E tuttavia l'araldica ecclesiastica contemporanea - anche personale e non solo corporativa - oggi tende a privilegiare, per la composizione di nuove armi, scelte in base a criteri di ordine simbolico-teologico, spirituale e pastorale. Così poter accedere facilmente all'illustrazione delle precise motivazioni di simili scelte può essere di notevole interesse oggi, e ancor di più potrà essere dato documentario importante in futuro. Del resto per la genesi di molte (moltissime) armi di antica creazione - salvo ad esempio il caso di armi parlanti - oggi non possiamo nemmeno immaginare le motivazioni, per il semplice motivo che queste non sono state trasmesse o sono andate perse.
Non sarebbe dunque male poter disporre della descrizione esplicativa di cui parli nelle stesse cattedrali e altre chiese dove sono innalzate targhe araldiche dei vescovi diocesani (o, in Roma, dei Cardinali titolari). D'altra parte in molti siti diocesani (italiani e non) questo "servizio" è offerto.
Ma se posso plaudire all'interessante tua proposta, purtroppo non ho il potere di darle valore operativo (il massimo che potrei fare, almeno per ora, è quello di consigliare la cosa a un paio di amici vescovi....).
Re: Arma antica arma nuova

Inviato:
venerdì 12 marzo 2010, 17:16
da fra' Eusanio da Ocre
...beh, carissimi, il vecchio frate sa che numerosi sacri edifici di tutt'Italia, e anche di fuori, spontaneamente offrono (in dono o in acquisto) ai visitatori opuscoli e/o libri di respiro più o meno ampio, che permettono di avere un inquadramento storico-artistico del monumento...
...la proposta del nostro ottimo Fabrizio potrebbe rientrare in codesto filone: unica differenza, il contenuto araldico...
...non mi pare cosa che contravvenga ad alcun genere di disposizione vigente, nè che sia da assoggettarsi a "permessi" di particolare impegno o respiro...
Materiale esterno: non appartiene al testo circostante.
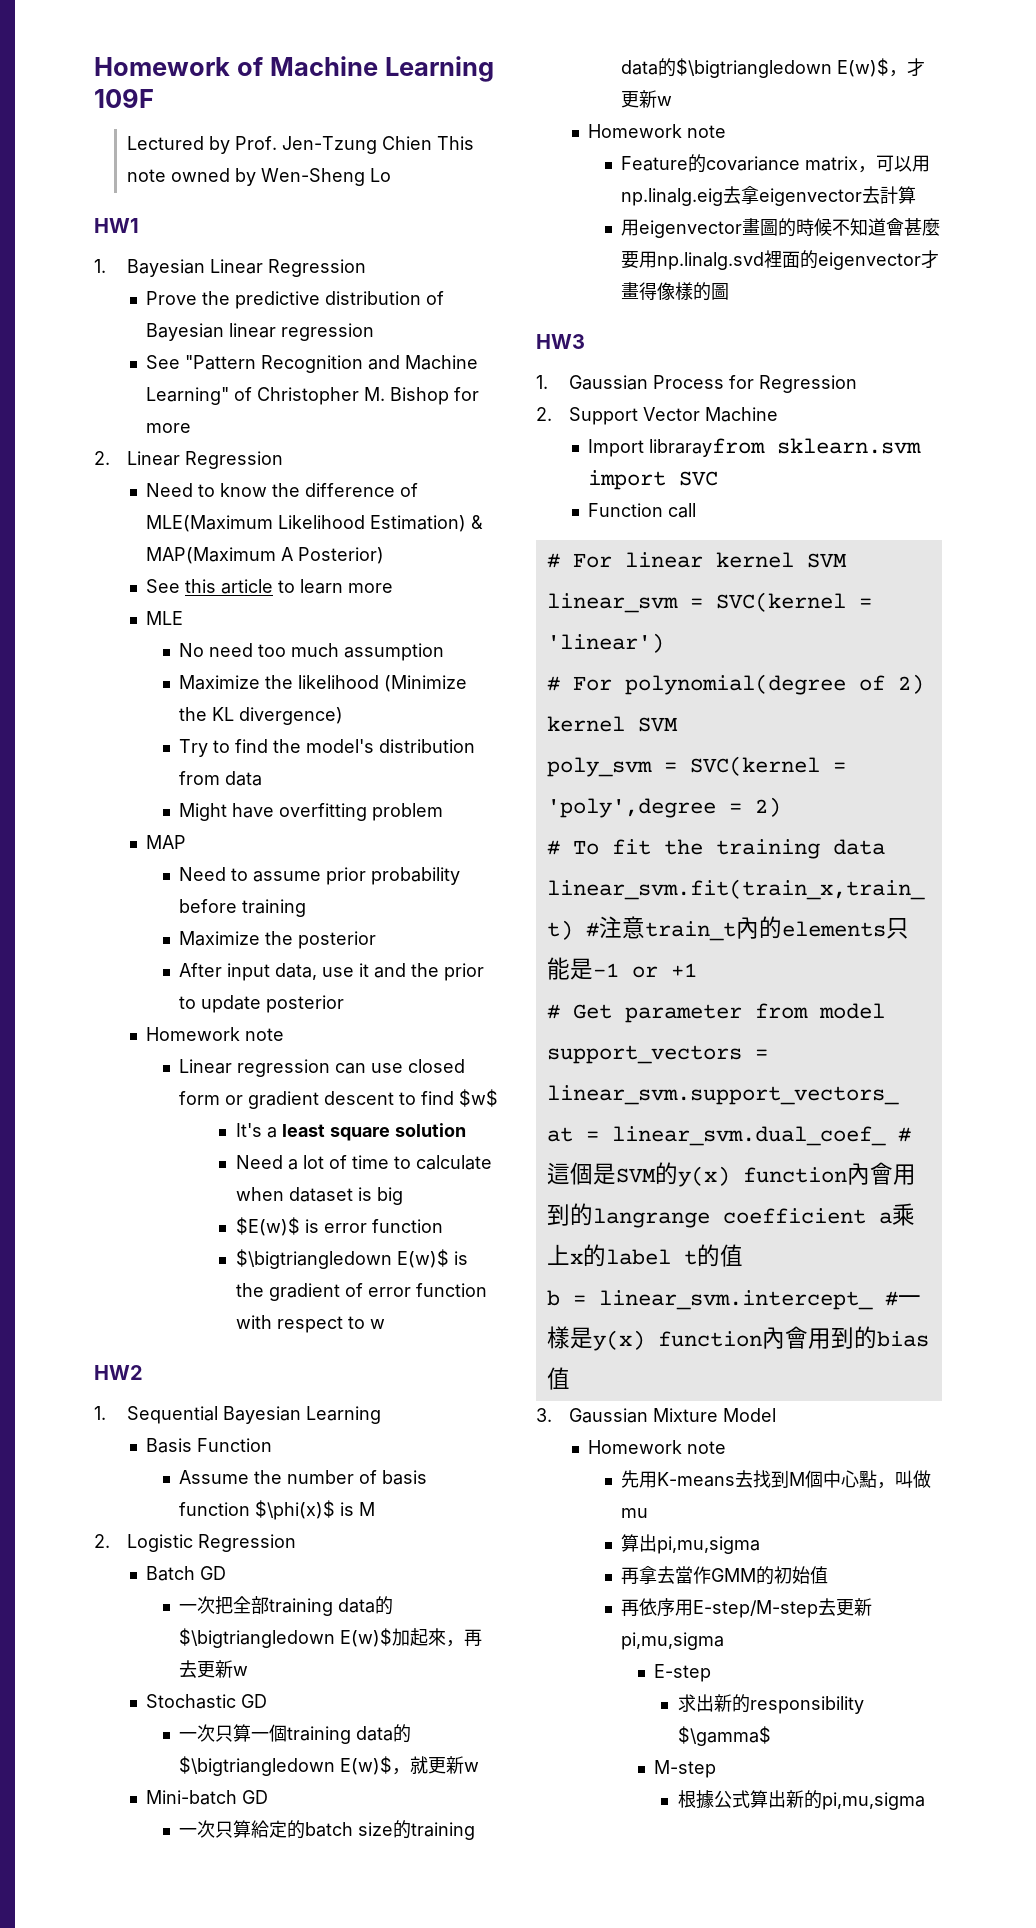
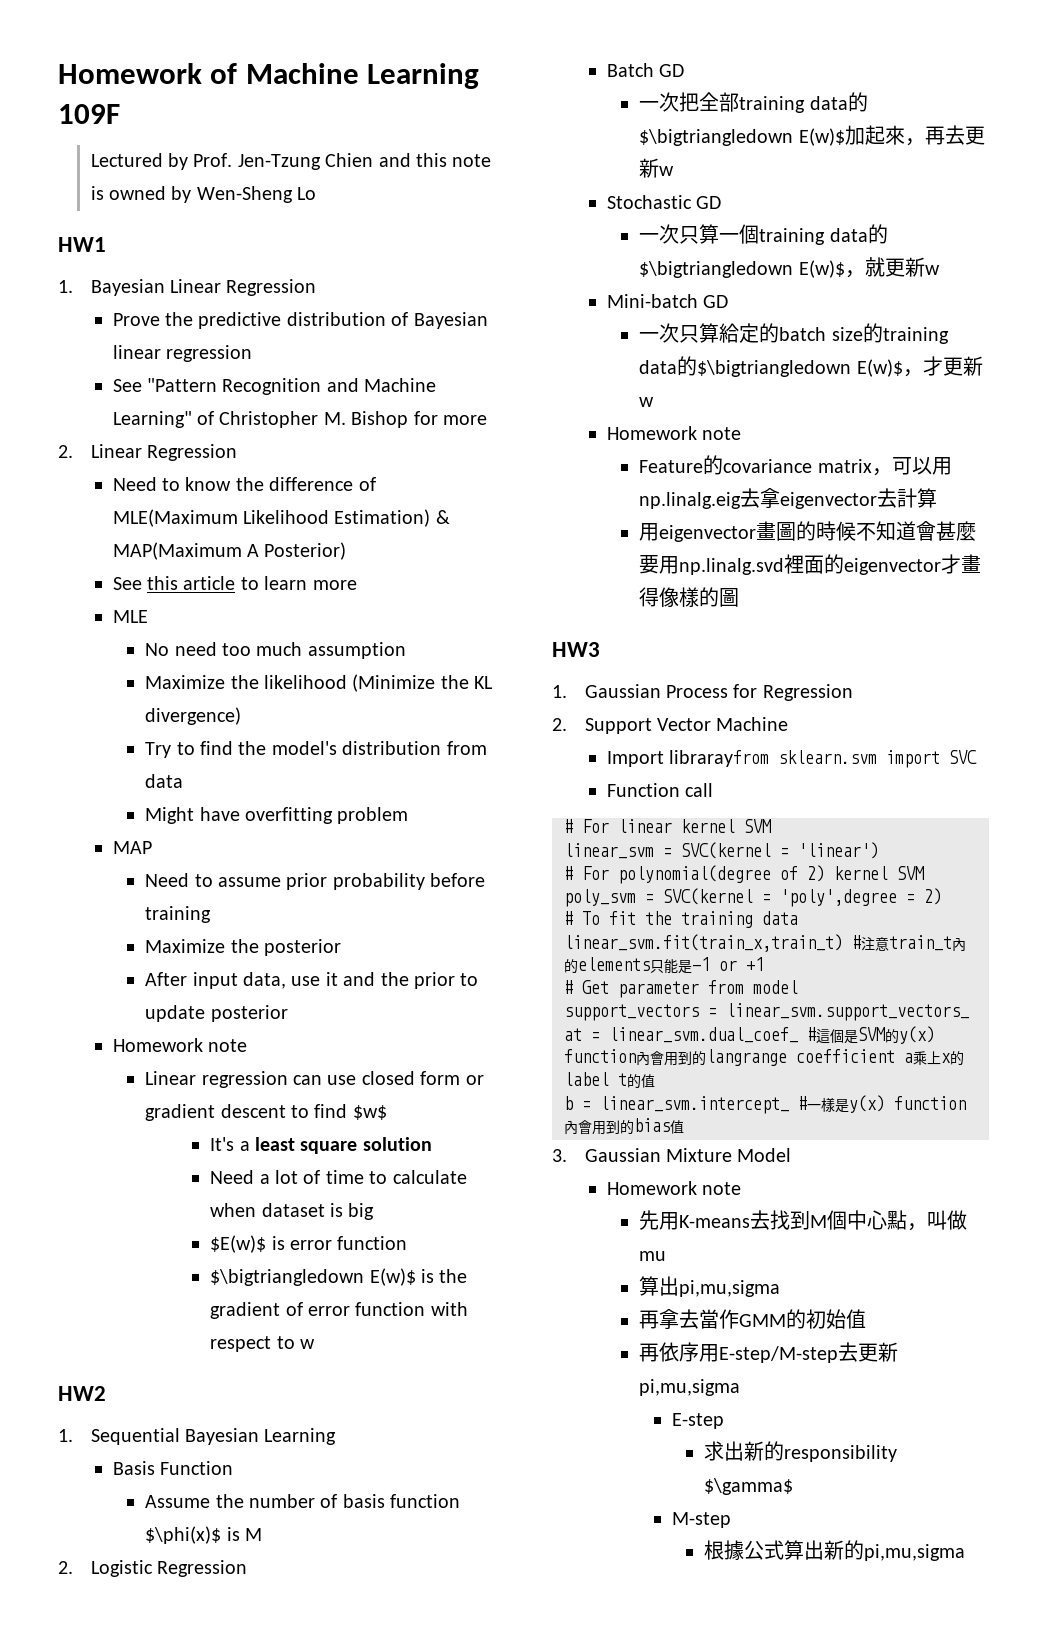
[436,136,474,150] [126,169,166,182] This note -> [378,153,492,167] [90,186,104,200] and this note is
...basterebbe iniziare a farla, reputo!
Bene

valete
Re: Arma antica arma nuova

Inviato:
venerdì 12 marzo 2010, 17:33
da fabrizio guinzio
Carissimi, il codice padovano citato da don Antonio mi sembra confermare un detto: "l'araldica è la più esatta delle scienze ma la più ricca di eccezioni!" I Capodilista sono quindi in buona compagnia! Grazie dell'attenzione, un caro saluto,
Re: Arma antica arma nuova

Inviato:
venerdì 12 marzo 2010, 19:27
da Franz Joseph von Trotta
Cari Fabrizio, Antonio e Frate,
che in araldica vi siano numerosi casi di sostituzione e di "coabitazione" a fronte però di un'assoluta e maggioritaria stabilità è cosa nota. Ma il discorso iniziato e interrotto non era questo, cioè non era "storico".
L'obiezione nata da un caso specifico presentato da Antonio nella discussione chiusa, può ampliarsi valutando se oggi sia opportuno e utile sostituire uno stemma di un'importante istituzione, che sia stabile da secoli, diffuso, e quindi conosciuto. Ergo, pienamente rappresentativo e araldicamente efficace.
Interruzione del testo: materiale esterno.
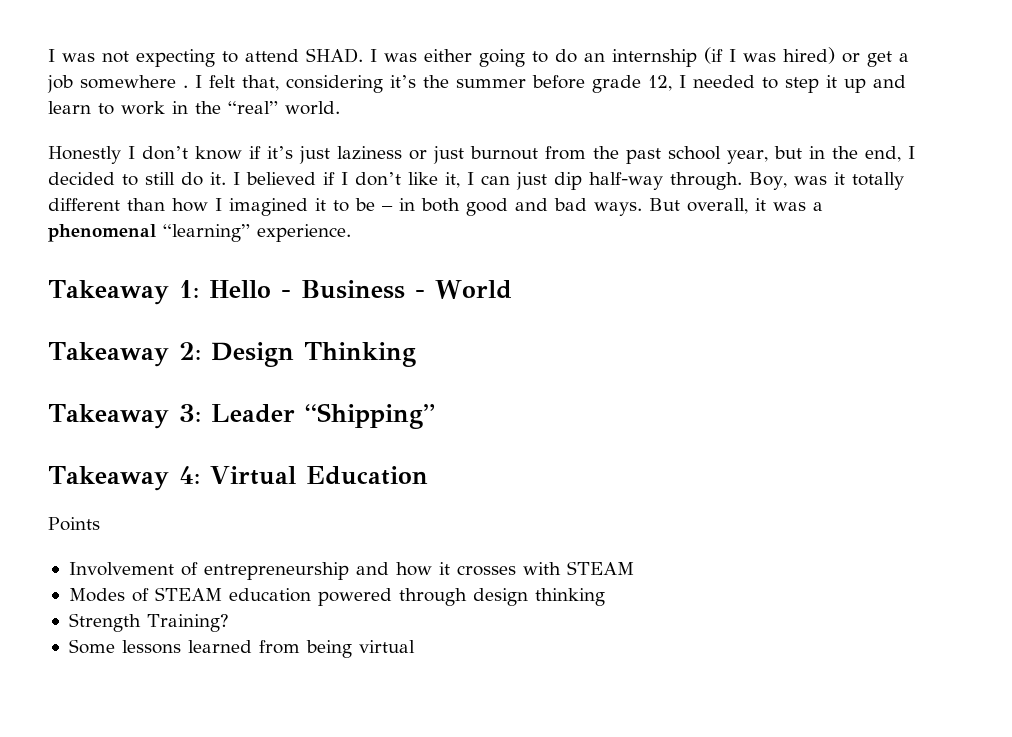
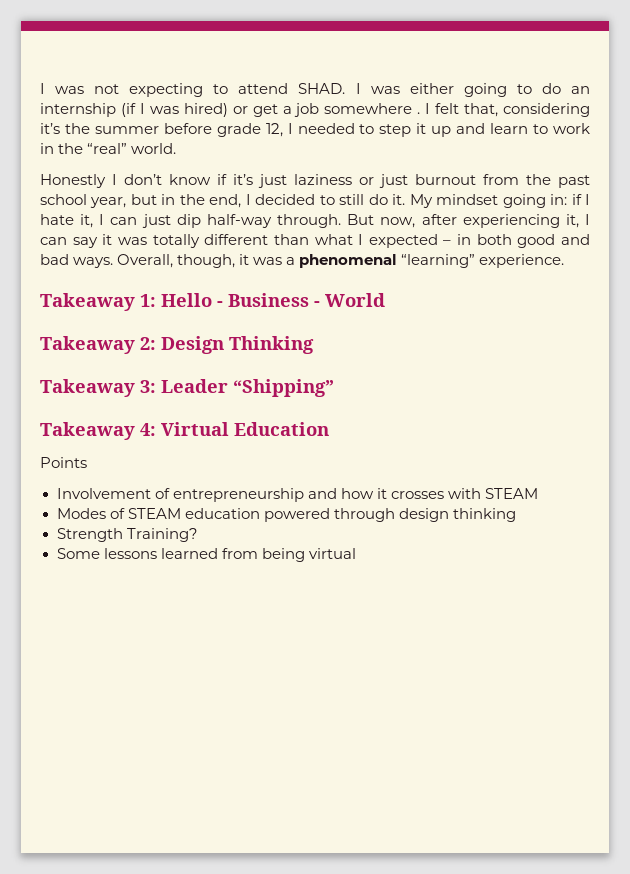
[233,172,438,186] I believed if I don’t like -> [409,194,591,208] [40,214,74,225] My mindset going in: if I hate
[749,172,904,190] [48,198,375,216] Boy, was it totally different than how I imagined it to be -> [347,214,590,228] [40,234,438,248] But now, after experiencing it, I can say it was totally different than what I expected
[649,198,748,214] But overall, -> [117,254,236,268] Overall, though,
Il mio parere, come si diceva è no, sebbene chi ha la proprietà giuridica sullo stemma, in teoria può fare quel che vuole. A mio avviso totale disponibilità sullo stemma ne ha la sua famiglia o la sua persona. Un ente sia religioso o civile dovrebbe avere qualche remora in più. Chi lo regge infatti lo fa pro tempore, amministra un bene, una tradizione, un patrimonio che non è di sua proprietà.
Il senso pieno di una comunità, a mio avviso, non è solo il legame che ci tiene uniti ai nostri contemporanei ma anche a quanti ci hanno preceduti e a quelli che verranno dopo di noi.
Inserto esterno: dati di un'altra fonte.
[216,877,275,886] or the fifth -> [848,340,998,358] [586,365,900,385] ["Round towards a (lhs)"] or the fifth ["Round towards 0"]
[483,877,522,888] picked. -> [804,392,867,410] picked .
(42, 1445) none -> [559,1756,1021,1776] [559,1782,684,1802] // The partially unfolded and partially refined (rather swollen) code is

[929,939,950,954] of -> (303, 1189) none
Quindi, è certo che lo stemma vecchio non scompare, come dicono Fabrizio e Antonio, ma muore, diventando solo memoria, un mero suppellettile da catalogare.
Si interrompe quindi la funzione vitale di quell'insegna, di rappresentare quell'ente perchè lo rappresenta da sempre essendoci stato tramandato senza interruzione. Personalmente, specie nella nostra epoca, ove tutto è labile, volatile, ritengo che onorare e rispettare l'opera del tempo sia un valore incommensurabilmete superiore a tutte le eventuali qualità degli aggiornamenti possibili e immaginabili.
Non a caso la "conservazione" e la "tutela" delle testimonianza del passato si sono imposte proprio nella modernità. Eliminare araldica antica ma "ancora viva", da araldista appassionato quale sono, è per me un peccato.
Detto quanto credo, nel modo più soft possibile - che la suscettibilità qui è sottile come vetro -, c'è una evidente ragione anche pratica, il rischio è che ad ogni "reggente" corrisponda uno stemma dell'ente creato a suo gusto e, quindi, una sorta di schizzofrenia araldica.
Che fare se ad ogni nuova amministrazione un comune mutasse stemma per i gusti dell'assessore di turno? Se l'ha fatto il mio predecessore perchè non io. Nel volgere di un secolo, allora, non si potrebbero avere almeno tre, quattro o cinque stemmi?
Cari saluti.
F.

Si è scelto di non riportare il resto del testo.